Ein anderer Punkt, an dem wir polarisiert haben, war die zweite Intifada, die religiös aufgeladen war und plötzlich al-Aqsa-Intifada hieß, wo auf einmal fast alle palästinensischen Gruppen, von den Islamisten bis zur PFLP, Selbstmord­attentate organisierten und von »Märtyrern« faselten. Natürlich wurde die Soli-Bewegung giftig, als wir auch da polarisiert haben, und natürlich hat uns das den Vorwurf eingebracht, eine antideutsche Verschwörung zu betreiben. Aber es war dennoch richtig, dort zuzuspitzen, und heute ist es offensichtlich, was daraus geworden ist: Hamastan in Gaza. Regina Stötzel: Auch wenn es vor zehn Jahren keine großartigen Bewegungen gab, hat die Jungle trotzdem in der Linken eine andere Rolle gespielt als heute. Die Debatten, die in der Linken geführt wurden, wurden zu einem großen Teil in der Jungle geführt. Das hat weniger damit zu tun, dass wir damals pluralistisch gewesen wären und es heute nicht mehr seien. Die Linke hat sich gespalten und hätte es auch ohne unser Zutun getan. Es wäre anmaßend zu behaupten, das sei unser »Verdienst«. Diejenigen, die mit unseren Ansichten nicht klar kamen, die haben uns auch schnell nicht mehr gelesen. Wir haben zwar polarisiert, aber vor allem sind in der Linken Milieus auseinandergebrochen.

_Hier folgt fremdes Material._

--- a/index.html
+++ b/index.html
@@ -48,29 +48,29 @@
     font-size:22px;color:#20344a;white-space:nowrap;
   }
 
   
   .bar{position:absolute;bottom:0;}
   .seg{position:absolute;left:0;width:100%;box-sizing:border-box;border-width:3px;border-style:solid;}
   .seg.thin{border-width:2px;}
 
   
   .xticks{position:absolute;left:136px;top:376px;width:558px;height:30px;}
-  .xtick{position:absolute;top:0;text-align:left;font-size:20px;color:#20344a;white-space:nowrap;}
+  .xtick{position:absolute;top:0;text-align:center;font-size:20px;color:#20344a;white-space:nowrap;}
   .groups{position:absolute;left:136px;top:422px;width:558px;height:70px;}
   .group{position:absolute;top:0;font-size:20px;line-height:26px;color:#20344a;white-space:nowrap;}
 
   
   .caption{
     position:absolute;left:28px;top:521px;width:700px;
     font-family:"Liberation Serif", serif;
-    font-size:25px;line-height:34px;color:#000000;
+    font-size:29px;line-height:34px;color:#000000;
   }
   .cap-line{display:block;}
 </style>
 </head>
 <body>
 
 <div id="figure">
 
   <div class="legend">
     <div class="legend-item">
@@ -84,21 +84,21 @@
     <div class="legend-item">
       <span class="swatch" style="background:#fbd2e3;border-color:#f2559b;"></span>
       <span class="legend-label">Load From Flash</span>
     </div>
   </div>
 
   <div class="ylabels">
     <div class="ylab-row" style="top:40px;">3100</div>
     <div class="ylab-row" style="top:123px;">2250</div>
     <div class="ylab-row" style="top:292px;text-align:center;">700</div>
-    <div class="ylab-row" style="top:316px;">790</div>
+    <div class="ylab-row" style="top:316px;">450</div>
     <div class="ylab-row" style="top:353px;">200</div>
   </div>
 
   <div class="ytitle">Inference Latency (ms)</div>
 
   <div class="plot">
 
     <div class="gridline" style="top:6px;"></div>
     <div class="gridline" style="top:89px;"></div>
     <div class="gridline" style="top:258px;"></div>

Davon abgesehen hat mich nie die Kritik gestört, die wir geäußert haben, aber doch oft der Habitus, der Ton, mit dem dies geschah. Man sollte immer bedenken, dass es Leute gibt, die noch nicht 25 Jahre Politik machen, die man erreichen könnte, aber mit herablassenden Gesten oft eher verschreckt hat. Das finde ich falsch. Wir haben viele vor den Kopf gestoßen, nicht mit den Inhalten der Kritik, sondern mit ihrer Form.

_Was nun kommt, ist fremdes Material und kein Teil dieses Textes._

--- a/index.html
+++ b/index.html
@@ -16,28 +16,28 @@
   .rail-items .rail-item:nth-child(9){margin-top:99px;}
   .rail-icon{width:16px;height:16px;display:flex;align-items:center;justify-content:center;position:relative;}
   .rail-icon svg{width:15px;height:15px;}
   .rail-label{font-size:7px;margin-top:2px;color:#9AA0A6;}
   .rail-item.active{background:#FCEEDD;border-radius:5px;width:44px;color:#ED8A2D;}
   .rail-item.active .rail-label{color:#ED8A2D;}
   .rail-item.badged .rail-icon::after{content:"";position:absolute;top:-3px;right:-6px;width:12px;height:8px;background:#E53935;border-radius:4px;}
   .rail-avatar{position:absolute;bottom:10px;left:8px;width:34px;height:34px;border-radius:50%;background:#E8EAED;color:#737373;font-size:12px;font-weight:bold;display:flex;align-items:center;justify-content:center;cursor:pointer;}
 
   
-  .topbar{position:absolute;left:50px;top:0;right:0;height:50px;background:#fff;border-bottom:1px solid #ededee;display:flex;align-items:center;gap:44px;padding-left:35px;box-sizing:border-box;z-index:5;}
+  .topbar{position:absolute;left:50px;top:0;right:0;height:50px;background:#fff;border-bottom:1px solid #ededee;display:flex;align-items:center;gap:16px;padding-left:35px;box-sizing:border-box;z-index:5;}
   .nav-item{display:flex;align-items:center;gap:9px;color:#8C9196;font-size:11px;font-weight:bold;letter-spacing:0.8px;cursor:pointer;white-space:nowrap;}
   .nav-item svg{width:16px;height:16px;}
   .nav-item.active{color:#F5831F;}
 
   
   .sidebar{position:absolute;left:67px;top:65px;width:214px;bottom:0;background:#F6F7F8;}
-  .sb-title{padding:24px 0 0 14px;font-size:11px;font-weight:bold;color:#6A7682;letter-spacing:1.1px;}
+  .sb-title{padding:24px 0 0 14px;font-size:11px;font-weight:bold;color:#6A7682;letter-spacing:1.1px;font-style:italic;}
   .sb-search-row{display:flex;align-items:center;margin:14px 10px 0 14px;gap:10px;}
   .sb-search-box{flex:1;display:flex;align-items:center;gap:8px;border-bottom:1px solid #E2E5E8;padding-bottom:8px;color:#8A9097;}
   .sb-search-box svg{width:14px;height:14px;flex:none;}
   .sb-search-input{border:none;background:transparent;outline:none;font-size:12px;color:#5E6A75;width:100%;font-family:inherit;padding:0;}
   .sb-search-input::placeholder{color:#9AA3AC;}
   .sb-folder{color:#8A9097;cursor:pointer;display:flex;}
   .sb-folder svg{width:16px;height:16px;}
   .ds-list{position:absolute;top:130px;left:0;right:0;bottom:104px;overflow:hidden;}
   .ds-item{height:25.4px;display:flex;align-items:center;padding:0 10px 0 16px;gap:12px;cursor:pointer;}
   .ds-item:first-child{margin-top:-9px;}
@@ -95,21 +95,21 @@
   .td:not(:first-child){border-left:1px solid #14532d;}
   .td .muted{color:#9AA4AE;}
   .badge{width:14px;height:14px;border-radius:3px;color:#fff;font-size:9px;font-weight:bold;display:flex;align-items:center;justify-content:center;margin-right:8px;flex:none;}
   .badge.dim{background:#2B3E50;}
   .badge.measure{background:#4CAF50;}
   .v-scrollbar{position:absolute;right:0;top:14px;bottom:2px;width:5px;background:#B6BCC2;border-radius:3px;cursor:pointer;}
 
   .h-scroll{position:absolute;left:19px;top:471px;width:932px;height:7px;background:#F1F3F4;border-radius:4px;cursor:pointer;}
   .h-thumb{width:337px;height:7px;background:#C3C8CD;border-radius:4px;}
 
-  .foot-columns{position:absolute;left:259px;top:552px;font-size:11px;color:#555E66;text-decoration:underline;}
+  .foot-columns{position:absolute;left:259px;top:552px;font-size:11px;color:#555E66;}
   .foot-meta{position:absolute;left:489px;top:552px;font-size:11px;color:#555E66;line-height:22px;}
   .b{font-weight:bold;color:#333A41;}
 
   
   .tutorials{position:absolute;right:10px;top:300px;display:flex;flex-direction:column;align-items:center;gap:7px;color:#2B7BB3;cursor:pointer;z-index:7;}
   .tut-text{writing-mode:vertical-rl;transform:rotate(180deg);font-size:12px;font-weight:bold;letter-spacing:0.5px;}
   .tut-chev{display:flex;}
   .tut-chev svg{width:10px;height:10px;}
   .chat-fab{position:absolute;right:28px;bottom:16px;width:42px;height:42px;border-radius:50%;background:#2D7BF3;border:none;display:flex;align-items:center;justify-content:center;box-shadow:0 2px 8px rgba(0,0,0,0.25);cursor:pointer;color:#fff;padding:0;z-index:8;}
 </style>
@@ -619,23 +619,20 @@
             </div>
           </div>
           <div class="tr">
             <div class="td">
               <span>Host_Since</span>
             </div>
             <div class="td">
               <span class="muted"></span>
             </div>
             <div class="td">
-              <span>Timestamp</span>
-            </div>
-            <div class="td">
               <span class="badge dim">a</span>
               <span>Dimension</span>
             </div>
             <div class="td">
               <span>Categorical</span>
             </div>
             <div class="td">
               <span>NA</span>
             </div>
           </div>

Ivo Bozic: Wir stoßen ja gern andere vor den Kopf. Nach Möglichkeit allen. Man muss diese Kopfstöße mögen, um uns zu lieben, und es hat sich gezeigt, dass es doch einige Leute gibt, die es zu schätzen wissen, wenn wir regelmäßig ihre eigene Selbstversicherung durcheinander bringen. So haben wir es auch geschafft, nicht zu einem Organ irgendeiner Strömung zu werden. Dennoch beobachte ich doch öfter im Redaktionsalltag, dass wir uns darüber Gedanken machen, was das Publikum jetzt haben will, was wir ihm jetzt bieten müssen. Von der G8-Disko, die ein halbes Jahr lief, waren wir, so wie sie sich konkret gestaltete, größtenteils nicht besonders überzeugt, aber wir wussten, dass nur wir gerade eine solch breite Debatte öffentlich organisieren konnten und dass das viele unserer Leser haben wollten, also haben wir das gemacht. Wie frei ist unser Verhältnis zum Leser? Wie radikal sind wir folglich wirklich in der Kritik?

Bernd Beier: Oft ist die Jungle nicht besser als die Mainstreamlinke. Viele Artikel in der Jungle fußen auf sozialdemokratischen Begrifflichkeiten. Schon das ganze begriffslose Geschwätz vom »Neo­liberalismus«, unter den mal der US-amerikanische Rüstungskeynesianismus, mal das korporatistische Modell Deutschland unter Kohl, mal die Wirtschaftspolitik der Mullahs gefasst wird, verweist darauf, dass viele insgeheim nicht mehr wollen als einen regulierenden Staat; das zieht sich auch durch die Jungle World. Nur dass es hier auch noch Artikel gibt, die versuchen, das explizit zu kritisieren. Kurz: Mir ist die Kritik oft zu wenig radikal.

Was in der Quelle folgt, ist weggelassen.